Search the entries for the word "scale" and copy each line that has it.

::: Given information :::

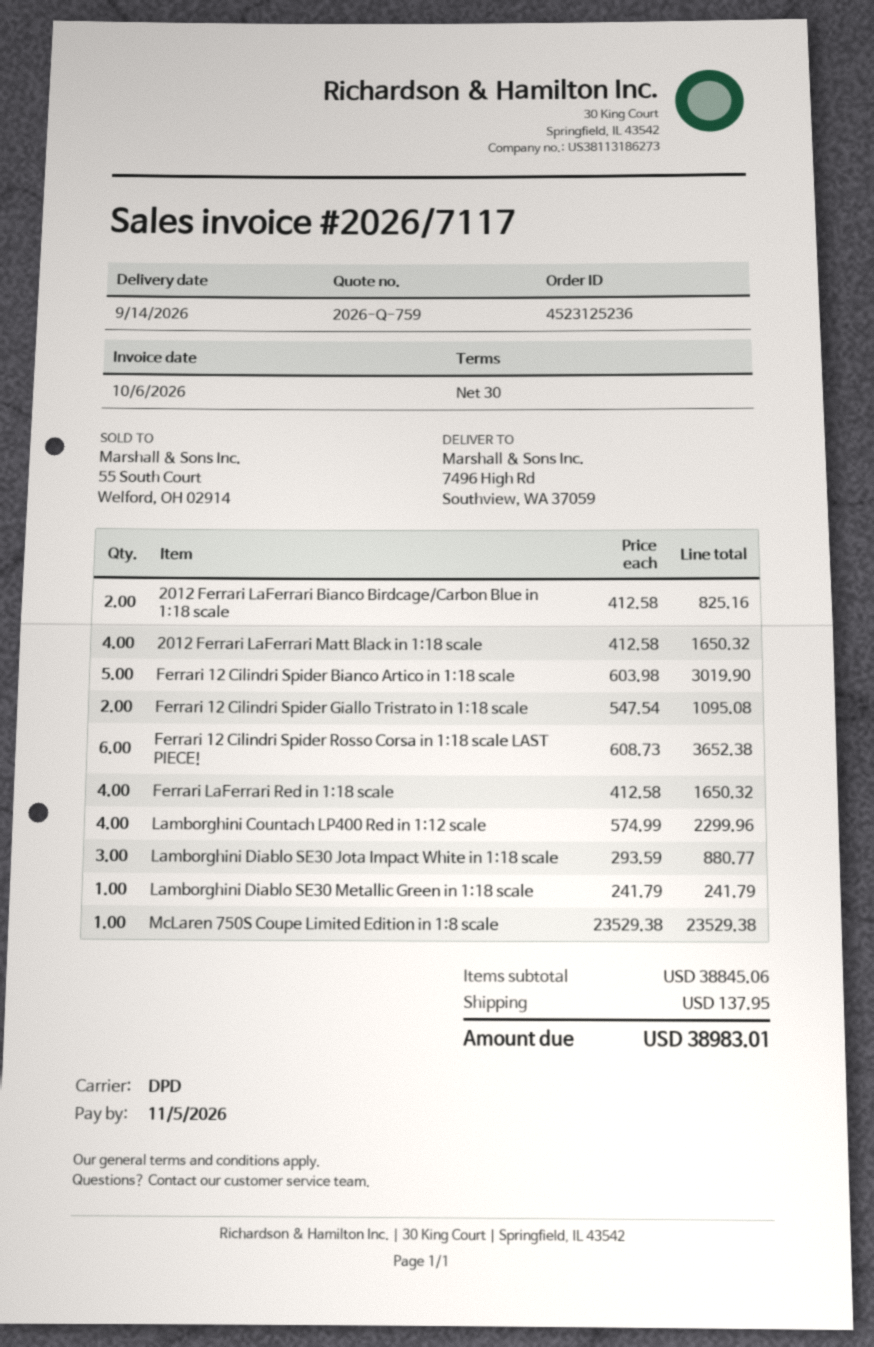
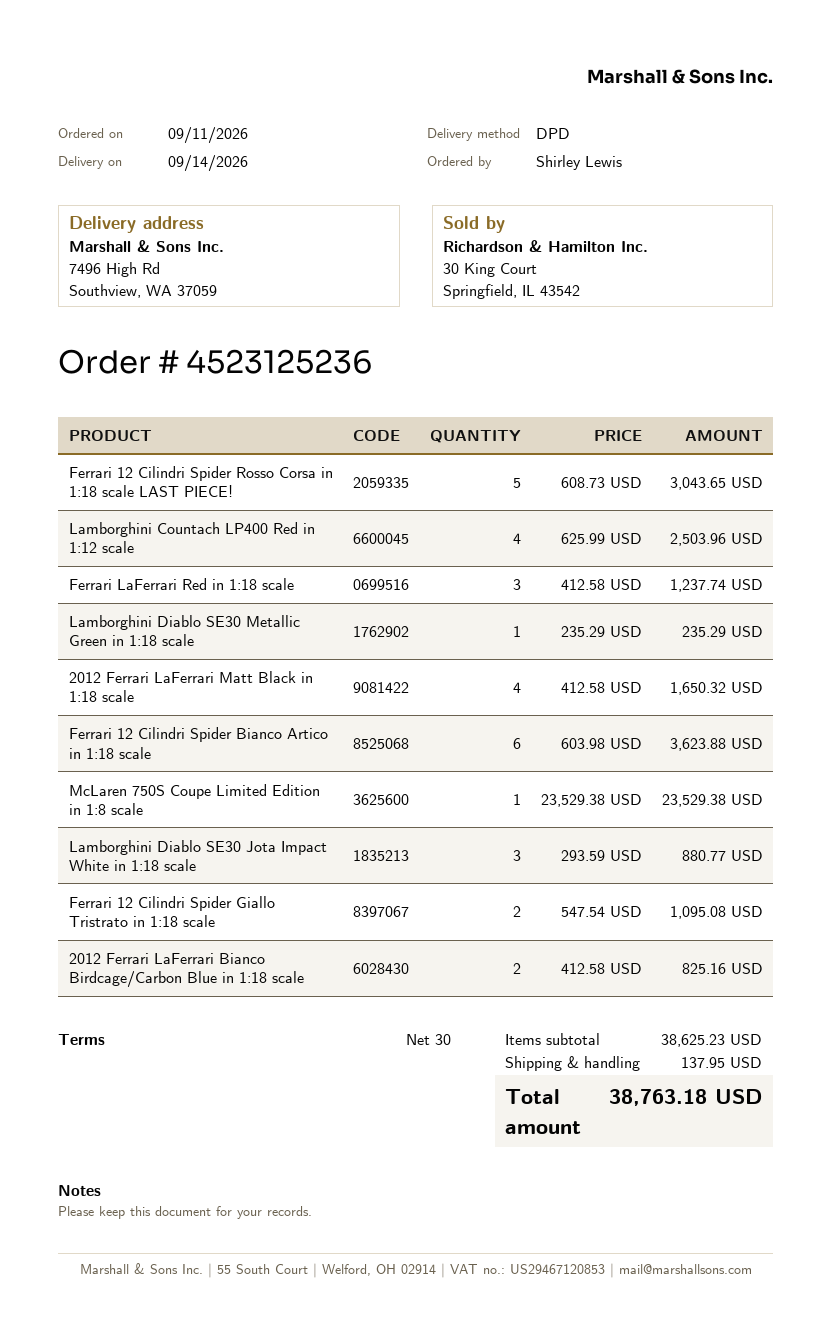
Ferrari 12 Cilindri Spider Bianco Artico in 1:18 scale: 5 x 603.98 = 3019.90 -> 6 x 603.98 = 3623.88
Ferrari 12 Cilindri Spider Rosso Corsa in 1:18 scale LAST PIECE!: 6 x 608.73 = 3652.38 -> 5 x 608.73 = 3043.65
Ferrari LaFerrari Red in 1:18 scale: 4 x 412.58 = 1650.32 -> 3 x 412.58 = 1237.74
Lamborghini Countach LP400 Red in 1:12 scale: 4 x 574.99 = 2299.96 -> 4 x 625.99 = 2503.96
Lamborghini Diablo SE30 Metallic Green in 1:18 scale: 1 x 241.79 = 241.79 -> 1 x 235.29 = 235.29
subtotal: 38845.06 -> 38625.23
total: 38983.01 -> 38763.18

:::

Result of this task
Ferrari 12 Cilindri Spider Bianco Artico in 1:18 scale: 5 x 603.98 = 3019.90 -> 6 x 603.98 = 3623.88
Ferrari 12 Cilindri Spider Rosso Corsa in 1:18 scale LAST PIECE!: 6 x 608.73 = 3652.38 -> 5 x 608.73 = 3043.65
Ferrari LaFerrari Red in 1:18 scale: 4 x 412.58 = 1650.32 -> 3 x 412.58 = 1237.74
Lamborghini Countach LP400 Red in 1:12 scale: 4 x 574.99 = 2299.96 -> 4 x 625.99 = 2503.96
Lamborghini Diablo SE30 Metallic Green in 1:18 scale: 1 x 241.79 = 241.79 -> 1 x 235.29 = 235.29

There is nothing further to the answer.